4 | DISCUSSION
To the best of our acknowledgement, this is the first study that
compares different definitions of CR in the same patient, abolishing all
confounding variables of multi-person analysis. In this series, a
complete functional revascularization (all viable myocardial territories
are reperfused) was the only definition with increased long-term
survival after coronary surgery. According to recent studies, CR based
on the functional definition is the preferred strategy for PCI [1].
However, the role of functional revascularization for CABG is not so
obvious [12-14]. For example, the substudy of the STITCH TRIAL
failed to prove that a functional revascularization was associated with
a greater likelihood of survival in ischemic left ventricular
dysfunction, when adjusted for patients’ baseline variables [12].
Toth et al [13] did not find a significant difference of
adverse cardiovascular events at 3 years between patients with
fractional flow reserve-guided CABG and angiography-guided CABG.
In literature, there are many different definitions of CR [11].
Probably the most used definition is the anatomical conditional
revascularization, where all epicardial vessels with a diameter
exceeding ≥1.5 mm and a luminal reduction of ≥50% in at least one
angiographic view are revascularized. Recent studies supported by this
definition have reported conflicting results. An example is two
different post hoc analysis of the SYNTAX trial data, with one
study concluding that incomplete surgical revascularization did not
impact outcomes, while the other study found relation between incomplete
revascularization and adverse outcomes [4,5]. In this study, an
incomplete anatomical conditional revascularization was not associated
with an increased follow-up mortality.
Complete anatomical unconditional revascularization (all stenotic
vessels are revascularized, irrespective of size and territory supplied)
is very difficult to achieve as seen in our study with only 13% of the
patients. Most common reasons are calcified/diffusely diseased small
vessels, difficult exposure, hemodynamic instability, porcelain aorta
and limited conduits. Furthermore, this definition has not beeing
associated with increased survival in literature [8]. Our research
reached the same conclusion. From a survival perspective, the added
effort to bypass all branch vessels may not be necessary.

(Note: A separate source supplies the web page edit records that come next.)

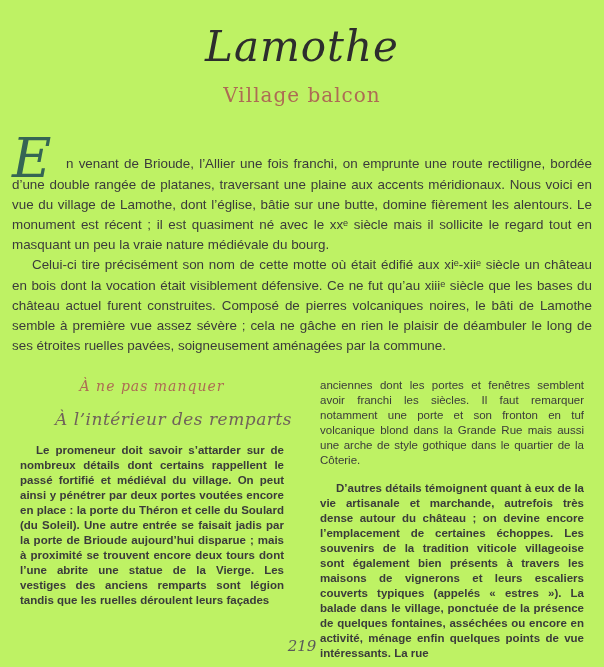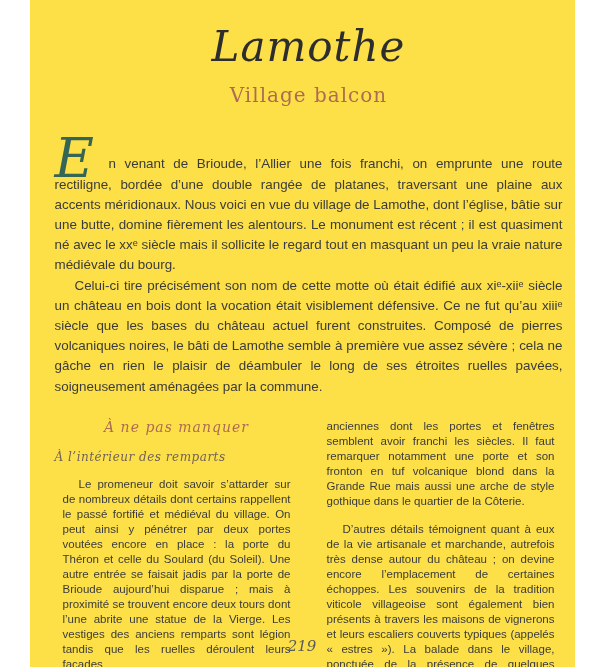--- a/index.html
+++ b/index.html
@@ -2,27 +2,26 @@
 <html lang="fr" style="--title-black: #2d2d2d; --accent-terracotta: #ad6b54; --drop-cap-green: #356554; --subheading-brown: #70625a; --body-text: #3b3b3b; --page-number-gray: #5a5a5a;"><head>
 <meta charset="utf-8">
 <style>
   html, body {
     margin: 0;
     padding: 0;
     background: #ffffff;
   }
   .page {
     position: relative;
-    width: 532px;
+    width: 604px;
     height: 667px;
     margin: 0 auto;
-    background: #fde047;
+    background: #bef264;
     overflow: hidden;
     font-family: "Liberation Sans", "DejaVu Sans", sans-serif;
-    padding-left: 13px;
   }
   
   .title {
     margin: 0;
     padding-top: 22px;
     text-align: center;
     font-family: "DejaVu Serif", "Liberation Serif", serif;
     font-style: italic;
     font-weight: 400;
     font-size: 42px;
@@ -81,37 +80,37 @@
     font-family: "DejaVu Serif", "Liberation Serif", serif;
     font-style: italic;
     font-weight: 400;
     font-size: 14px;
     line-height: 1.2;
     letter-spacing: 1px;
     color: var(--accent-terracotta, #ad6b54);
   }
   .h-brown {
     margin: 0 0 13px 0;
-    text-align: left;
+    text-align: right;
     font-family: "DejaVu Serif", "Liberation Serif", serif;
     font-style: italic;
     font-weight: 400;
-    font-size: 12px;
+    font-size: 17px;
     line-height: 1.2;
     letter-spacing: 0.5px;
     color: var(--subheading-brown, #70625a);
   }
   .colp {
     margin: 8px;
     color: var(--body-text, #3b3b3b);
     font-size: 11.5px;
     line-height: 15px;
     text-align: justify;
   }
-  .colp.indent { text-indent: 16px; }
+  .colp.indent { text-indent: 16px; font-weight: bold; }
   .colp.gap { margin-top: 13px; }
   
   .pagenum {
     position: absolute;
     bottom: 12px;
     left: 0;
     width: 100%;
     text-align: center;
     font-family: "DejaVu Serif", "Liberation Serif", serif;
     font-style: italic;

This series validated that numerical revascularization - number of
stenotic vessels equals to the number of distal anastomoses - is not
relevant in clinical practice.
Our study also verified that age and cardiac dysfunction are independent
predictors of late mortality, as seen in earlier studies [3].

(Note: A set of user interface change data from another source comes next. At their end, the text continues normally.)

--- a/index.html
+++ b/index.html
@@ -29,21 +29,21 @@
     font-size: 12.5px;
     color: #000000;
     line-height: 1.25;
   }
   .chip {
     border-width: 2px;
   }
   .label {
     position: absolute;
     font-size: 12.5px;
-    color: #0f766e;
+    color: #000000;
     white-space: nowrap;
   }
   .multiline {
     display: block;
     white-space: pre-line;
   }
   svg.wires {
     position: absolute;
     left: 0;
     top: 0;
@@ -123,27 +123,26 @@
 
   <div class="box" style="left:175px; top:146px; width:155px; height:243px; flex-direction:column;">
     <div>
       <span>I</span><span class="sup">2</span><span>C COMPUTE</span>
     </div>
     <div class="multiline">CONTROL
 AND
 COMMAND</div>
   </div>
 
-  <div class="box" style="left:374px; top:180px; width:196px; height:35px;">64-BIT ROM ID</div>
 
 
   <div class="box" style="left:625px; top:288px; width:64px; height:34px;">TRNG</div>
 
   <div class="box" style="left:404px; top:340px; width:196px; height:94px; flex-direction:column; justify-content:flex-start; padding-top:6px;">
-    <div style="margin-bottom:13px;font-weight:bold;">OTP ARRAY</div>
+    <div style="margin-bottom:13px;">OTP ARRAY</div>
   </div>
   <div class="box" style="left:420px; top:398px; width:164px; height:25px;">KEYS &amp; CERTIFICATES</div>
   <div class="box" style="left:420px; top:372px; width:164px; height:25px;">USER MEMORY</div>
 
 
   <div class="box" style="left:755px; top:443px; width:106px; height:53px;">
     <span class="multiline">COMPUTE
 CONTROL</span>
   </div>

There are limited data regarding the relation between CR and
perioperative outcomes. Lee et al found a relation between
incomplete revascularization and MACCE in patients with left ventricular
dysfunction [10]. In this research, the definition of complete
revascularization did not have an impact on MACCE, possibly indicating
the impact of complete revascularization appears to be maximal in the
long term.
The need to repeat revascularization was not associated with any
definition of CR. A low number of events can explain this result.
This study has multiple limitations. It is based on the retrospective
analysis of a population determined by having or not a myocardial
perfusion scintigraphy prior to CABG. For that reason, it is a small
sample size with low number of events. Surgery was carried by different
surgeons and the revascularization was dependent on their clinical
assessment. It was not possible to evaluate the reasons for incomplete
revascularization. The constrained access to other institutions’ records
limited us to accurately identify morbidity during follow-up.